Anyway, it seems like the resolution scaling has broken on my Surface Pro 3 i5 4300U with HD Graphics 4400 machine, as it always drops performance significantly when enabled. Using OpenGL renderer on Windows 10 due to the Vulcan support lacking on Windows.
This occurs on the latest 0.9 devbuild, while the resolution scaling works fine on 0.8.3. I don’t think those settings would have been affected by anything other than the switch to the new Godot version?
It is kind of strange that it broke on this machine, while it worked fine on the previous generation of Intel iGPU on that same devbuild.

It might just be me, but when testing FSR 1, 2, and the simple bilinear on my main PC, I couldn’t really see much of a difference even at below 50% resolution scaling. FSR 1 looked nearly the same to me, and FSR2 was only slightly noticeable, but was not worth the performance cost even on my modern GPU. I think it is because the game has a lot of blurring effects, such as the chromatic aberration and others, that contribute to the output being quite soft. So I don’t think FSR 1 and 2 are especially useful on the microbe stages. (And I don’t think there is anything wrong with the microbe stage being soft, I think it looks right.)
I would suggest that having bilinear would be an acceptable default for the low resolution preset even when using Vulkan. And even if we don’t set the resolution scaling to lower than 100% with the preset, having bilinear be the default option would be better if the player does decide to change the resolution setting manually without testing the other settings.

Yeah, the update to Godot 4.5 is about the only thing I can think of that could have caused it. If you can figure out how to trigger the bug, there might still be time to report it to Godot for a 4.5.1 patch release which I think is coming pretty soon.

Interesting.

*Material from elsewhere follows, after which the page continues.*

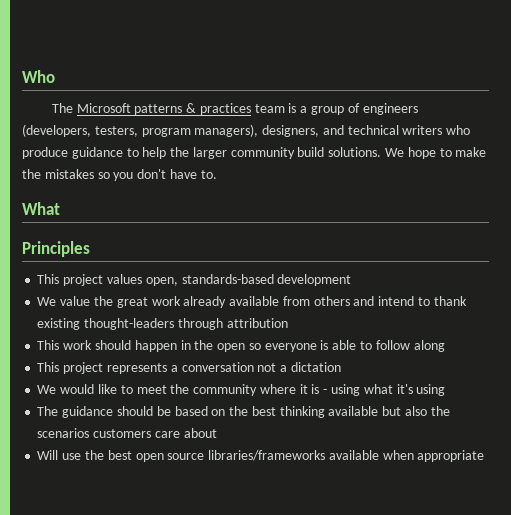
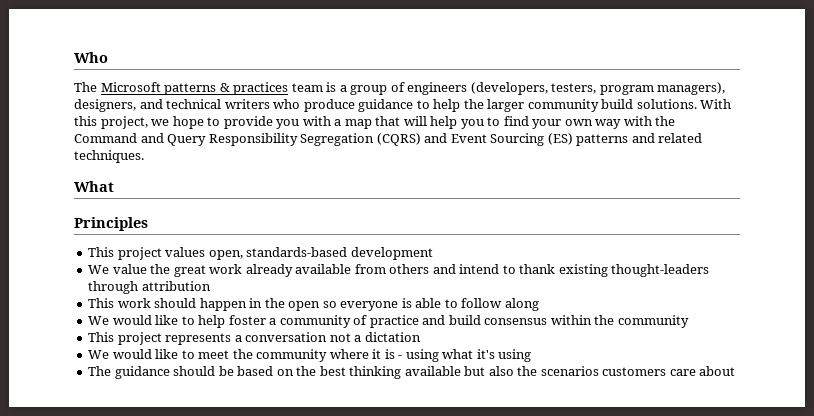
[385,147,487,159] [22,169,217,181] We hope to make the mistakes so you don't have to. -> [700,99,732,109] [74,116,676,129] [74,133,703,146] [74,150,144,163] With this project, we hope to provide you with a map that will help you to find your own way with the Command and Query Responsibility Segregation (CQRS) and Event Sourcing (ES) patterns and related techniques.
(445, 346) none -> [88,315,689,328] // We would like to help foster a community of practice and build consensus within the community
[37,450,485,462] // Will use the best open source libraries/frameworks available when appropriate -> (736, 371) none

I was testing with the 3D main menu backgrounds enabled, and there is a huge difference in the volcanic vents background in how good it looks, like bilinear filtering makes the foreground, well, ground look totally terrible with like 30-40% resolution scale, but FSR 2 is able to rescue the quality of those elements.

In my eyes the difference in quality is again so huge that we should not set a mode by default that is unnecessary on a reasonable gaming computer. So again I kind of think that these ultimate low end computer users will just have to know how to crank down all the settings, unless we have like a “very low” quality preset where we have truly put everything as low as they go.